I want to spend more time on this blog highlighting onboarding and conveyance done well – I just shared a tiny example a few days ago – particularly since this feels to me like an area underinvested in. If you have a story of an app or a service doing this well, I’d love if you could share it with me so I can highlight it and we can learn from it.

The edge not taken

Did you catch one interesting bit in the last post? The undo shortcut in Paint and other apps in Windows 1.0 used to be Shift+Esc:

This reminded me that the classic Ctrl+Alt+Del shortcut was initially Ctrl+Alt+Esc. Except, people apparently invoked it a bit too often by accident, so it was split to require two hands for extra safety.

When you look at the keyboard for the original PC, it all makes sense. Esc is at the edge of the main typing block, and in line with all the modifier keys. It would make sense to build a system around this, and it’s interesting to imagine the Esc Kinematic Universe that never happened.

Don’t get me wrong: I think it’s good that it didn’t. ⌘Z or Ctrl+Z are much easier to get to than Shift+Esc, especially in concert with cut/copy/​paste next door – that system introduced by Apple Lisa and Mac teams deserves endless trophies and infinite accolades. (In case you are curious, Windows 1.0 used Delete for Cut, Insert for Paste, and… F2 for Copy.)

But it has always been peculiar to me that Esc isn’t seeing more use. I see Backspace tasked with all sorts of modifier key combinations in various apps, but Esc – equally available on the other side, and even easier to target on some keyboards – is often left alone.

Poetically, given the beginning of this story, it was Mac that grabbed ⌘⌥Esc for force quit:

There is a nice thoughtful design element in that window that’s worth calling out: the hint line the bottom.

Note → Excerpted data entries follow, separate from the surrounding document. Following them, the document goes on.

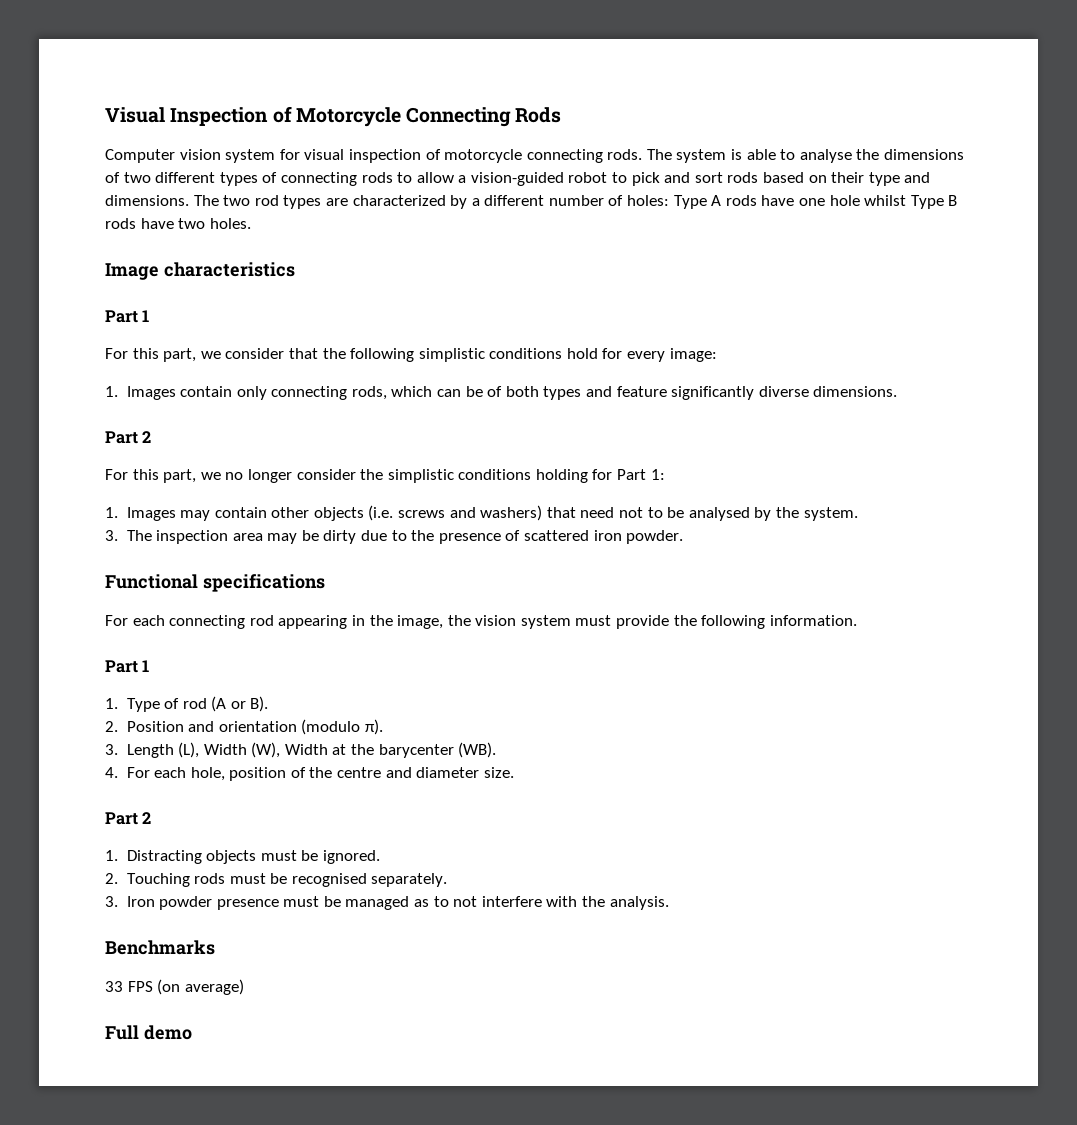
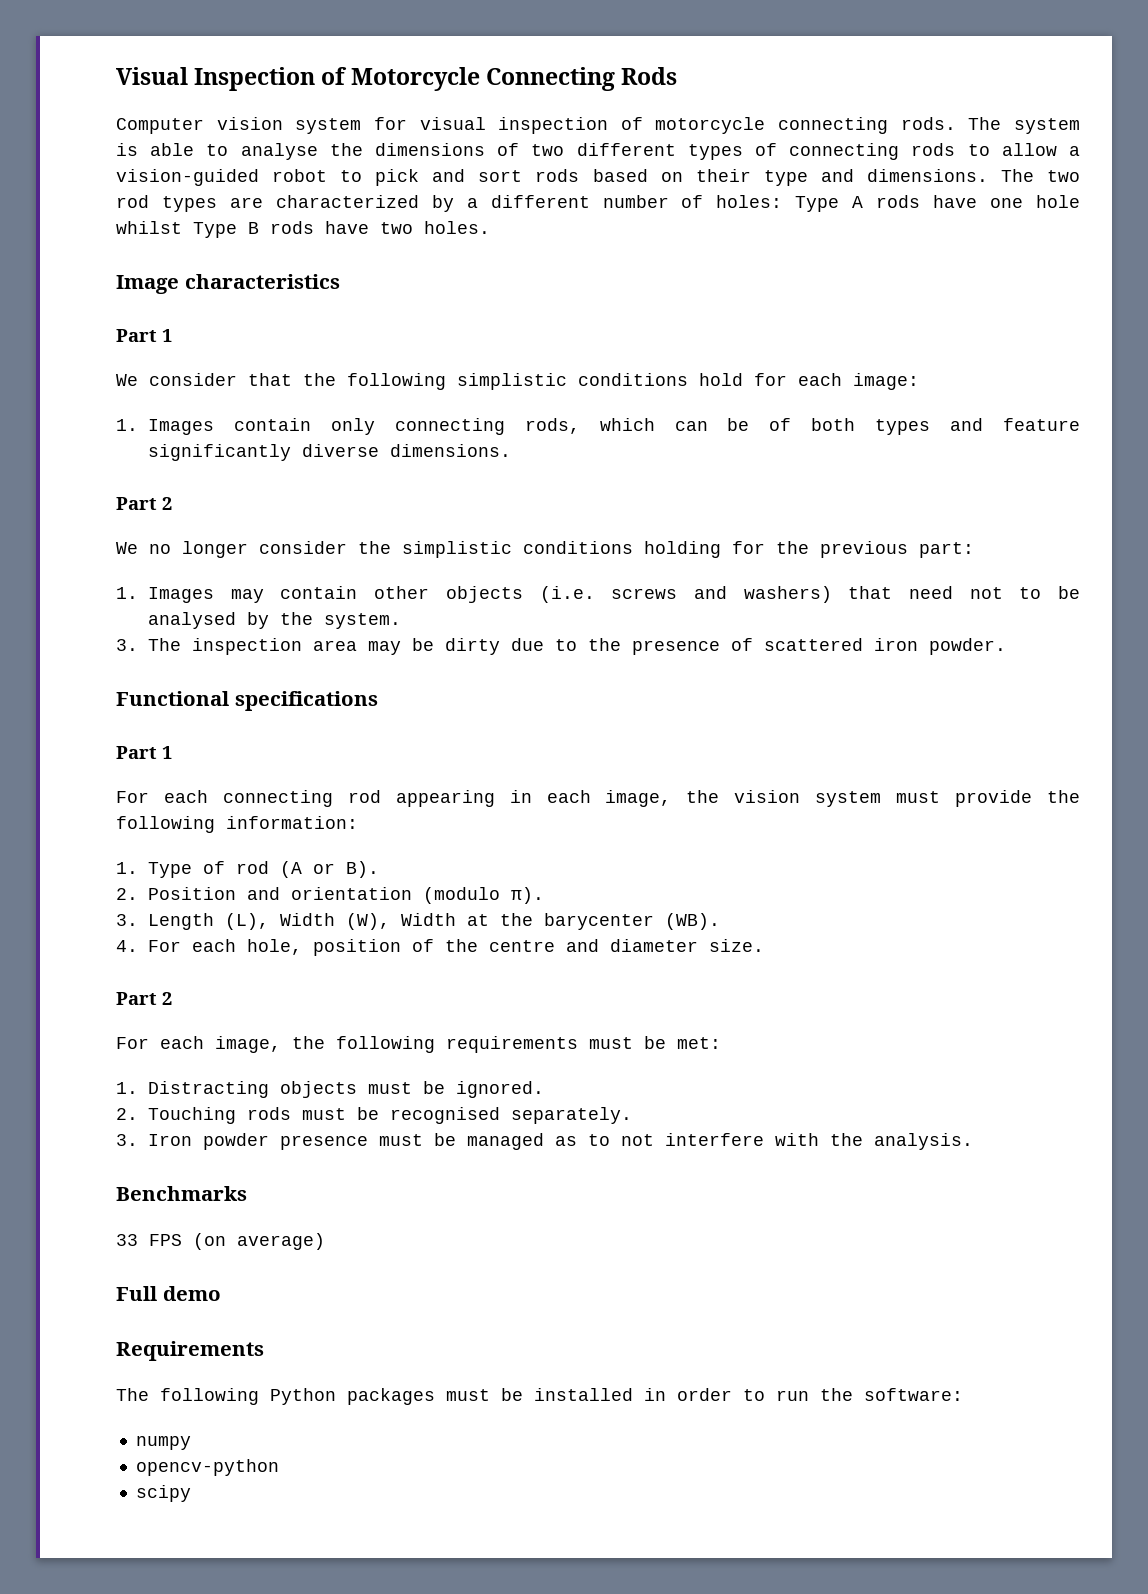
[105,348,221,362] For this part, we -> [116,374,138,386] We
[627,351,666,362] every -> [798,373,842,386] each
[105,469,221,483] For this part, we -> [116,542,138,554] We
[617,469,665,480] Part 1: -> [776,541,974,558] the previous part:
(325, 583) none -> [116,746,172,759] // Part 1
[369,615,393,626] the -> [546,790,591,803] each
[769,615,857,626] [105,660,150,673] information. // Part 1 -> [226,816,358,829] information:
(152, 818) none -> [116,1036,721,1053] // For each image, the following requirements must be met:
(192, 1032) none -> [116,1341,264,1361] [116,1388,963,1405] [135,1436,191,1450] [135,1459,279,1476] [135,1485,191,1502] // Requirements // The following Python packages must be installed in order to run the software: // numpy // opencv-python // scipy

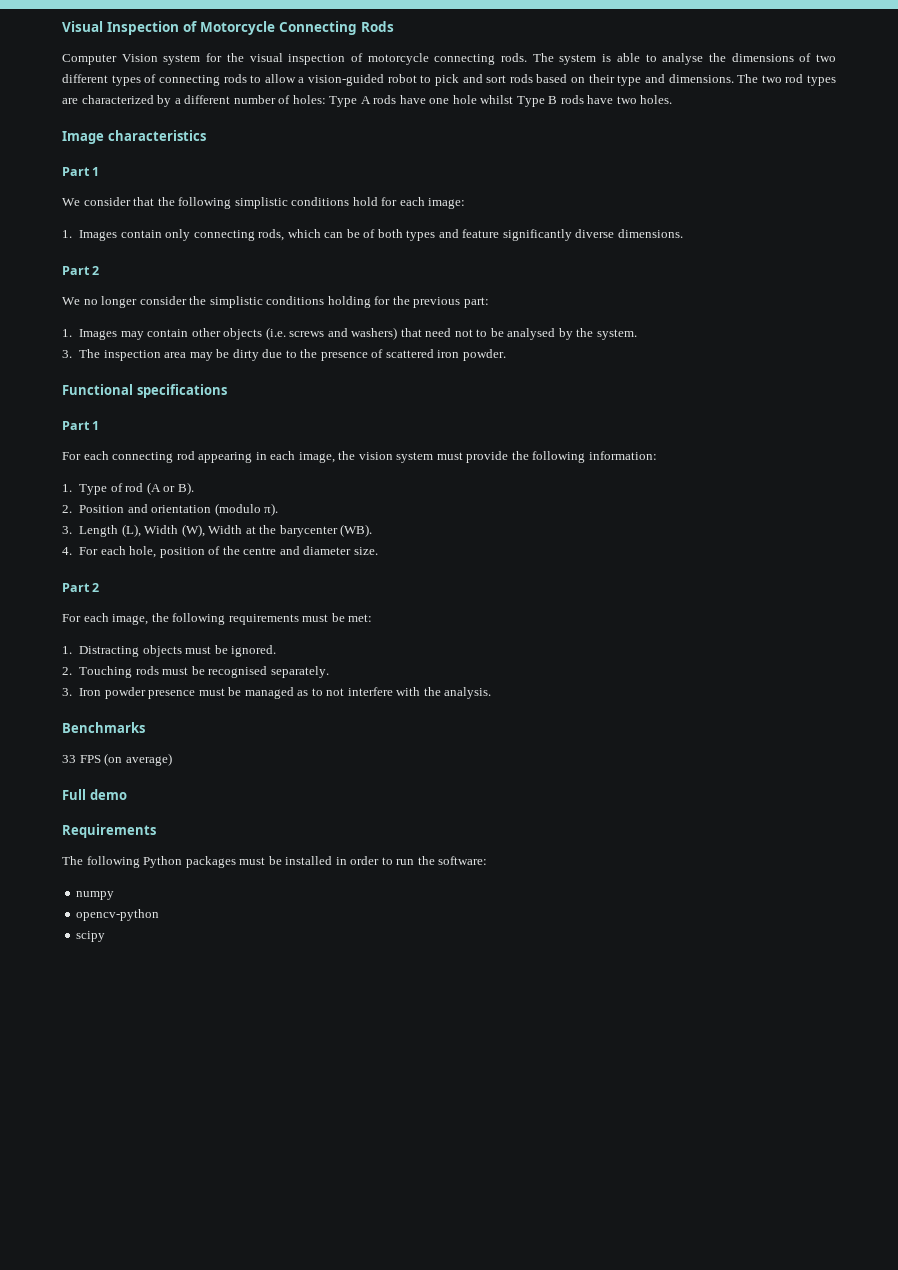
[216,117,283,130] vision -> [121,54,158,62] Vision
(407, 123) none -> [226,53,244,62] the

Why, of all places, would this window go out of its way to announce its own shortcut after you already figured out how to open it? I think this might be for a similar reason airlines repeat the safety announcements before every takeoff. If your computer goes haywire, if one of your apps starts hogging resources, if the UI slows down so much any action takes forever, it might benefit you if somewhere in the back of your head exists one small bit of information: “ah yeah, I don’t know how I know this, but I think I’m supposed to press ⌘⌥Esc now.”